- [WORK TO BE COMPLETED]:
Give back an exact copy of the lines in the records below, from the line that has "conforme a necessidade." through the line that has "2. Quando um", and nothing besides.

- [EXERCISE INPUT]:

○ ○ ○ ○

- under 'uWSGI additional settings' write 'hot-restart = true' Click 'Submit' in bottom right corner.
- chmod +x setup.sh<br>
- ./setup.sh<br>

○ ○ ○ ○

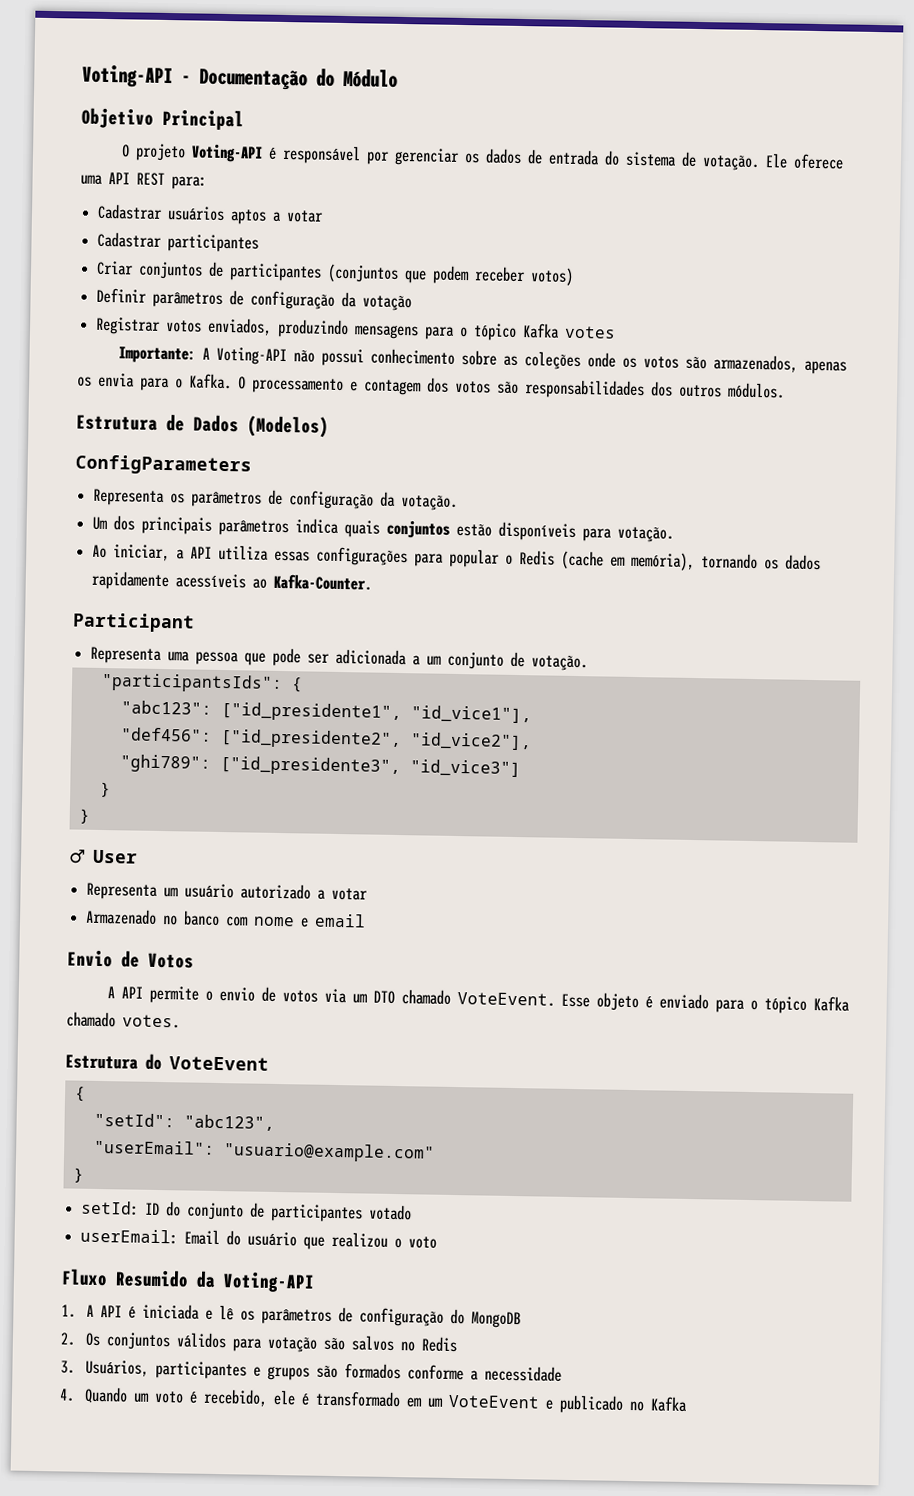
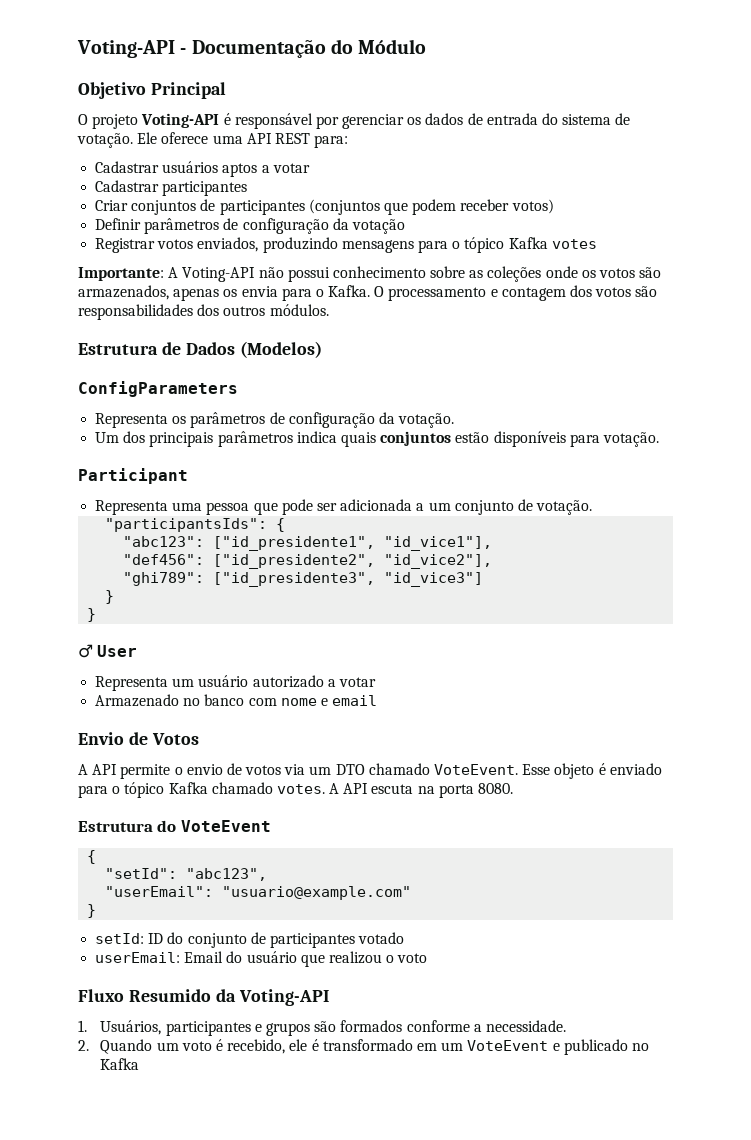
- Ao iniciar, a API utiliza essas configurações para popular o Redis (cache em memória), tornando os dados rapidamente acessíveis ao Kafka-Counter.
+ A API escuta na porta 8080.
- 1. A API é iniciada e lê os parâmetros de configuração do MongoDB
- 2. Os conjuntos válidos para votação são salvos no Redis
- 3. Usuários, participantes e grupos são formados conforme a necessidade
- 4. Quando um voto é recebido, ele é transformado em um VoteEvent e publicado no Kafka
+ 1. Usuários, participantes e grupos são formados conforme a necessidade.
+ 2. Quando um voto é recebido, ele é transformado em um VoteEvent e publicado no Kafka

○ ○ ○ ○

- [RESPONSE AREA]:
+ 1. Usuários, participantes e grupos são formados conforme a necessidade.
+ 2. Quando um voto é recebido, ele é transformado em um VoteEvent e publicado no Kafka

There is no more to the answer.